[Front-end code edit data]
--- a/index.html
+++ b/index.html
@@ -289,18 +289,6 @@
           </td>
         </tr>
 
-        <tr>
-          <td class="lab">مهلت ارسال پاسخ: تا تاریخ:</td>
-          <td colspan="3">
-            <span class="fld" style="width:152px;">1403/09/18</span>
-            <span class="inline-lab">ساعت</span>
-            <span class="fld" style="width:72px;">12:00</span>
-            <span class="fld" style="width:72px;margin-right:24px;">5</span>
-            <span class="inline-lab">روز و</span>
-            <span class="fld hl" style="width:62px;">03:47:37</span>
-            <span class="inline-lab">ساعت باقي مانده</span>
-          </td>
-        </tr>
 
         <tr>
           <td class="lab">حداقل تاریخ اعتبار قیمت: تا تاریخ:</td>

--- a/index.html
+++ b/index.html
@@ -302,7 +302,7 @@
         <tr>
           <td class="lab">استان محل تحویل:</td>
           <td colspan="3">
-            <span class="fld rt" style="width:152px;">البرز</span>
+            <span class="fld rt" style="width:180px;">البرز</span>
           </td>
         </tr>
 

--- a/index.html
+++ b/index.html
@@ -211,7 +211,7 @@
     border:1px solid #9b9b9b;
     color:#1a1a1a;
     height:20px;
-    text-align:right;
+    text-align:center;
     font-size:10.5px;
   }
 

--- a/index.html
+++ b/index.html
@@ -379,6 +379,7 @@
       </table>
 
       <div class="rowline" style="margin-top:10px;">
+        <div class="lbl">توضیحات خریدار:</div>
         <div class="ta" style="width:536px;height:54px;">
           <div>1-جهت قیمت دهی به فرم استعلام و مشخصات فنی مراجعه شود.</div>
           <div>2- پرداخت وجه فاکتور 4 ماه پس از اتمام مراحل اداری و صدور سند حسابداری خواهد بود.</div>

WHAT TO DO
A word-for-word restatement of all the records is required.

TASK OUTPUT
--- a/index.html
+++ b/index.html
@@ -289,18 +289,6 @@
           </td>
         </tr>
 
-        <tr>
-          <td class="lab">مهلت ارسال پاسخ: تا تاریخ:</td>
-          <td colspan="3">
-            <span class="fld" style="width:152px;">1403/09/18</span>
-            <span class="inline-lab">ساعت</span>
-            <span class="fld" style="width:72px;">12:00</span>
-            <span class="fld" style="width:72px;margin-right:24px;">5</span>
-            <span class="inline-lab">روز و</span>
-            <span class="fld hl" style="width:62px;">03:47:37</span>
-            <span class="inline-lab">ساعت باقي مانده</span>
-          </td>
-        </tr>
 
         <tr>
           <td class="lab">حداقل تاریخ اعتبار قیمت: تا تاریخ:</td>

--- a/index.html
+++ b/index.html
@@ -302,7 +302,7 @@
         <tr>
           <td class="lab">استان محل تحویل:</td>
           <td colspan="3">
-            <span class="fld rt" style="width:152px;">البرز</span>
+            <span class="fld rt" style="width:180px;">البرز</span>
           </td>
         </tr>
 

--- a/index.html
+++ b/index.html
@@ -211,7 +211,7 @@
     border:1px solid #9b9b9b;
     color:#1a1a1a;
     height:20px;
-    text-align:right;
+    text-align:center;
     font-size:10.5px;
   }
 

--- a/index.html
+++ b/index.html
@@ -379,6 +379,7 @@
       </table>
 
       <div class="rowline" style="margin-top:10px;">
+        <div class="lbl">توضیحات خریدار:</div>
         <div class="ta" style="width:536px;height:54px;">
           <div>1-جهت قیمت دهی به فرم استعلام و مشخصات فنی مراجعه شود.</div>
           <div>2- پرداخت وجه فاکتور 4 ماه پس از اتمام مراحل اداری و صدور سند حسابداری خواهد بود.</div>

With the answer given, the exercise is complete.